Closed Jankaz2 closed 2 days ago
I think it's the API problem instead of my code as I copied the example from this repo and problem is the same. Could you somehow increase the length of possible silence on IOS (I completely do not know swift) or maybe you can suggest some workaround? Would be really grateful
Hmm that's quite an unusual issue. The continuous mode on iOS doesn't have any special config around speech silence and under the hood we're only just setting some flags (such as requiresOnDeviceRecognition
, addsPunctuation
, taskHint
, etc) for the underlying speech recognizer prior to starting.
I haven't got an iOS device to test this out on right now but will get back to you in the next day or two. If I were to guess though, this may just have something to do with network-based recognition and you may want to enable requiresOnDeviceRecognition
on iOS.
Could you provide me the following:
Thanks!
I will send the logs in the next few hours, but for now I think the problem may be related to the IOS version. The first phone where the problem occurs has IOS 18.0 installed. But now I have tested the feature also on a phone with IOS 15 and it works fine. Also, I previously used the react-native-voice library with IOS 17.x.x and it also worked fine. Maybe there are some changes in version 18.0?
@Jankaz2 Looks like you're right! https://forums.getdrafts.com/t/ios-18-macos-15-beta-warning-for-dictation-users/15334
Apple has introduced a bug in their speech recognition frameworks that renders it impossible to do long-form dictation when running on iOS 18 or macOS 15. This will appear in Drafts as data being discarded as you dictate and only the most recent utterance being retained.
Looks like it's on iOS 18.1 beta too. Here's a screenshot of one of the tickets that resembles your issue:
Ok, so I guess we just have to wait for bug fixes from Apple.
But I have another question, because now I'm testing this on various Android emulators / real device, and the speech recognition stops right after I stop talking for a millisecond, even though I have an additional Android configuration of
EXTRA_SPEECH_INPUT_COMPLETE_SILENCE_LENGTH_MILLIS: 10000
. Am I missing something?
edit: ok, I think the problem is also with android versions. It does not work on Android 12, but on v14 works good.

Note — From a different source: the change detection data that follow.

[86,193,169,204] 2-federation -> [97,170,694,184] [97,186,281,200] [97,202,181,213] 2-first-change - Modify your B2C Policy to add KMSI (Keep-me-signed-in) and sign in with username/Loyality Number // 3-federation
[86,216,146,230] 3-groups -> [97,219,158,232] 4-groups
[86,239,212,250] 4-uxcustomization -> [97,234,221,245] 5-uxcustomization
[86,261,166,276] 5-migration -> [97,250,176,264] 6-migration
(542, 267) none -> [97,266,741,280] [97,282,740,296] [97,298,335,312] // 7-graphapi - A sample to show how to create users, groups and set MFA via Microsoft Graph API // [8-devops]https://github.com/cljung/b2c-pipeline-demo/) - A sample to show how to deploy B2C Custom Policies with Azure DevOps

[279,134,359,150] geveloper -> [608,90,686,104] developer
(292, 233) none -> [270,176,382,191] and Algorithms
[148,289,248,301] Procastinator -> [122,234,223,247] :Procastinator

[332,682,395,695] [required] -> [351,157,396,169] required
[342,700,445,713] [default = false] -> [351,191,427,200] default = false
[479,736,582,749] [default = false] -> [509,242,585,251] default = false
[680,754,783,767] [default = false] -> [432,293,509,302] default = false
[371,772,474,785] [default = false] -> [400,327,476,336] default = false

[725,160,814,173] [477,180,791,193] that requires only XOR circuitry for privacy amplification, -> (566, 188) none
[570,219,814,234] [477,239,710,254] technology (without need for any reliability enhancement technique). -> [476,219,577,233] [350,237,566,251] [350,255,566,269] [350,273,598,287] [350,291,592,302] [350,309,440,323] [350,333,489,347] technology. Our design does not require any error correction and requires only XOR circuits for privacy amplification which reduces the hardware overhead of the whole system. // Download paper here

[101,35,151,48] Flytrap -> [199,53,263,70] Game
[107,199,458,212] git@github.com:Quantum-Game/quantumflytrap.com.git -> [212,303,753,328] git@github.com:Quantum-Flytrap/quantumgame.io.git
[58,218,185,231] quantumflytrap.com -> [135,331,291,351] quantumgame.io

Hey @Jankaz2, unfortunately the only config that's possible for Android 12 and below are the following:
EXTRA_SPEECH_INPUT_COMPLETE_SILENCE_LENGTH_MILLIS
EXTRA_SPEECH_INPUT_MINIMUM_LENGTH_MILLIS
EXTRA_SPEECH_INPUT_POSSIBLY_COMPLETE_SILENCE_LENGTH_MILLIS
I should document this somewhere on the README, but it's quite well known that any kind of "continuous mode" using the Android SpeechRecognizer (at least for Android 12 and below) doesn't really work and online solutions propose just stopping & starting again. For Android 13+ I went a different route thanks to a newer API (EXTRA_AUDIO_SOURCE
) which allowed me to hook up a custom audio recorder to the speech recogniser to avoid these limitations. I think this is the only public repo that actually does something like this.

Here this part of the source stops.